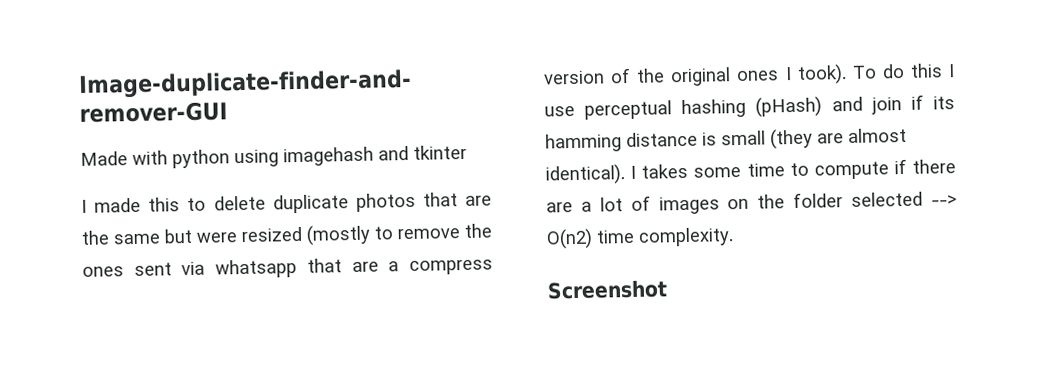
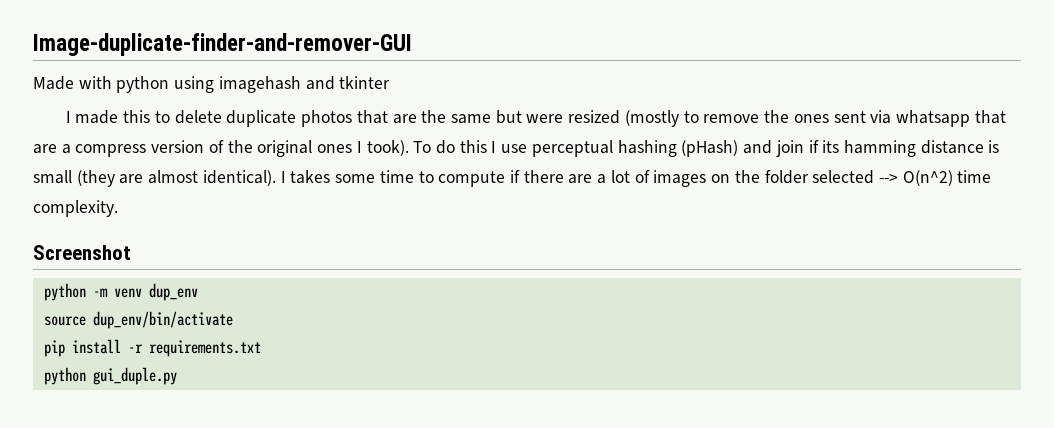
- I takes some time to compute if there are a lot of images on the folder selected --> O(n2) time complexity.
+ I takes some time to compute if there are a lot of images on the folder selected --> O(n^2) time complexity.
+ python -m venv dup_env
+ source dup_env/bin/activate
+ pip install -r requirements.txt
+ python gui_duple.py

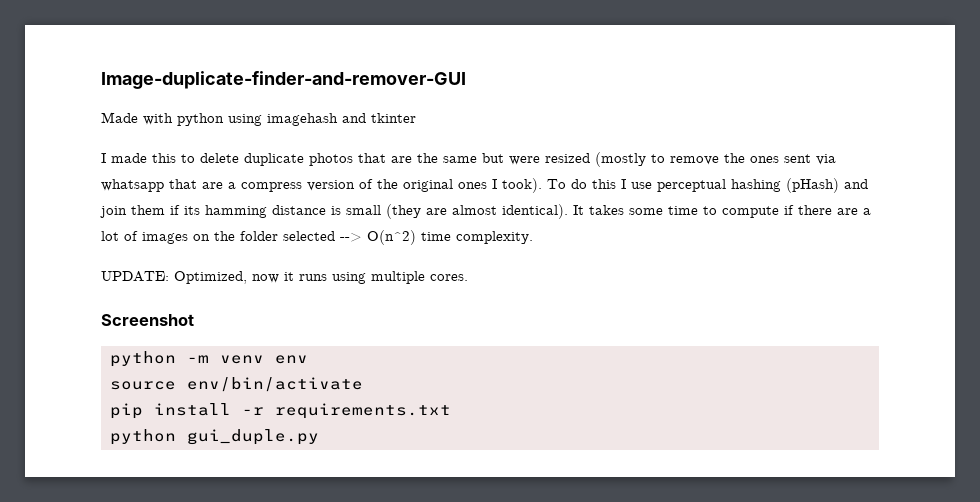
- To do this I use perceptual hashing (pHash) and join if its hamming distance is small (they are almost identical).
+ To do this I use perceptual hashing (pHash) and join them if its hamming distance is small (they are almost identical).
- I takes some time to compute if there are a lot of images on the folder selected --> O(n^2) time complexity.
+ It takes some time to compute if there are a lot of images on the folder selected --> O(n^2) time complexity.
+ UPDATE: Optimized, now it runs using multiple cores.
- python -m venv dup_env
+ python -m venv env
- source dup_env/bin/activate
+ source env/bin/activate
....
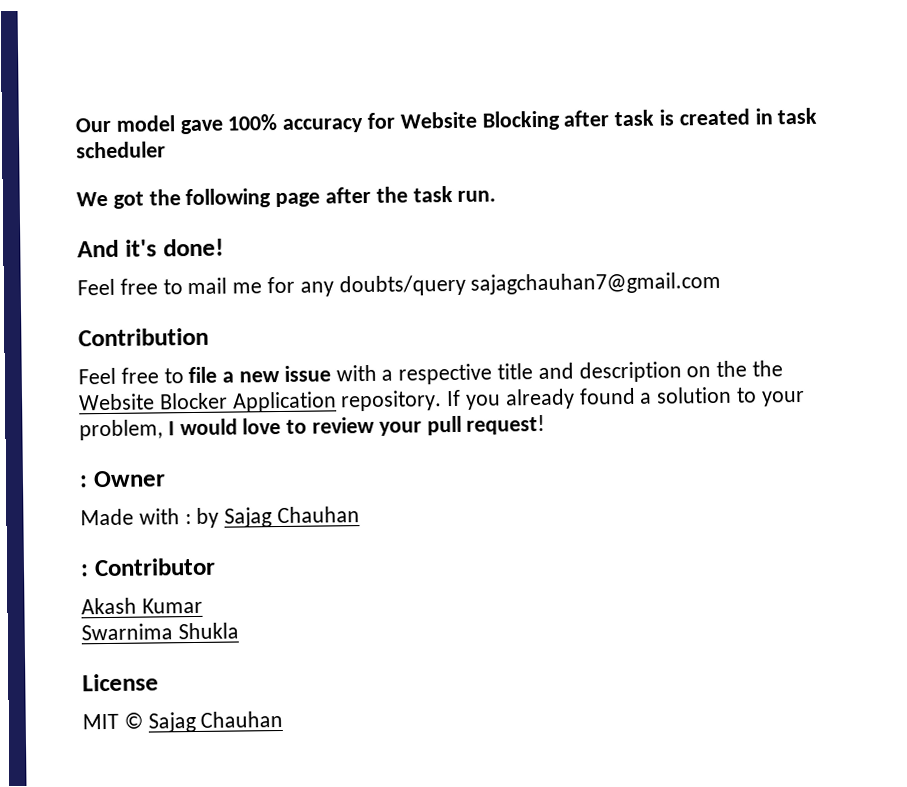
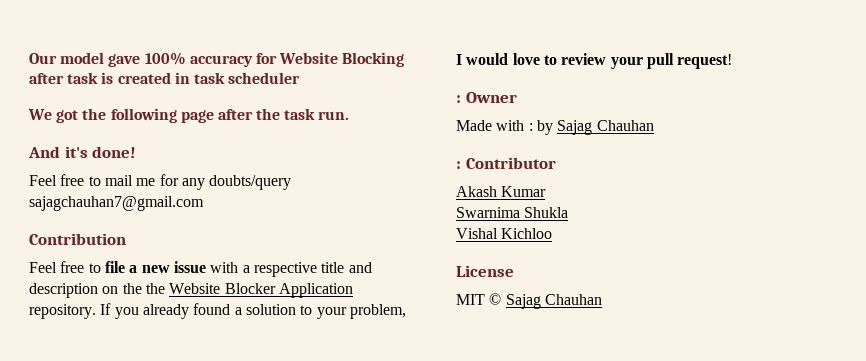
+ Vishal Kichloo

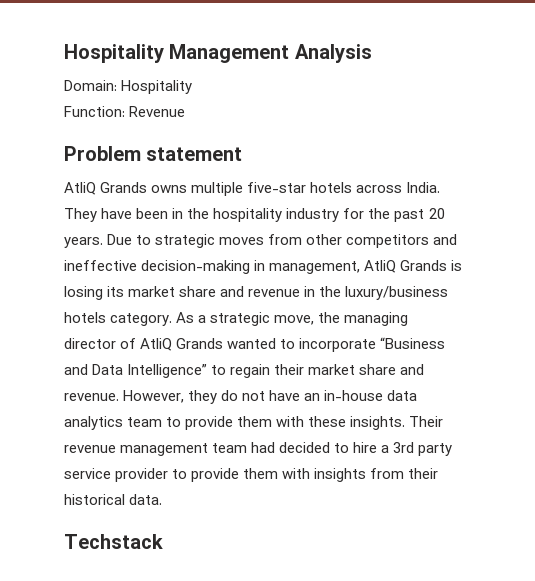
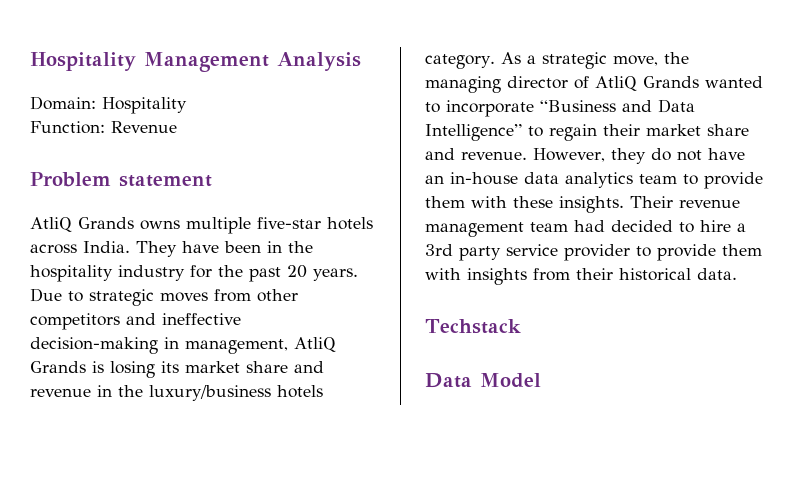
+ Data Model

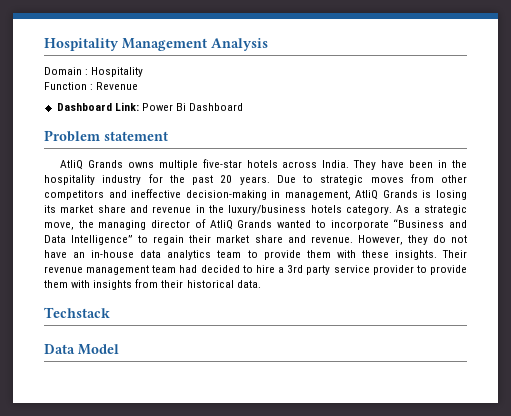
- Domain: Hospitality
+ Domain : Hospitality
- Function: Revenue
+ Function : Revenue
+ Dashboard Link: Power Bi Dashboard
....
**About this task**
Return every line of the records in which the word "selected" is found.

**Answer to this task**
- I takes some time to compute if there are a lot of images on the folder selected --> O(n2) time complexity.
+ I takes some time to compute if there are a lot of images on the folder selected --> O(n^2) time complexity.
- I takes some time to compute if there are a lot of images on the folder selected --> O(n^2) time complexity.
+ It takes some time to compute if there are a lot of images on the folder selected --> O(n^2) time complexity.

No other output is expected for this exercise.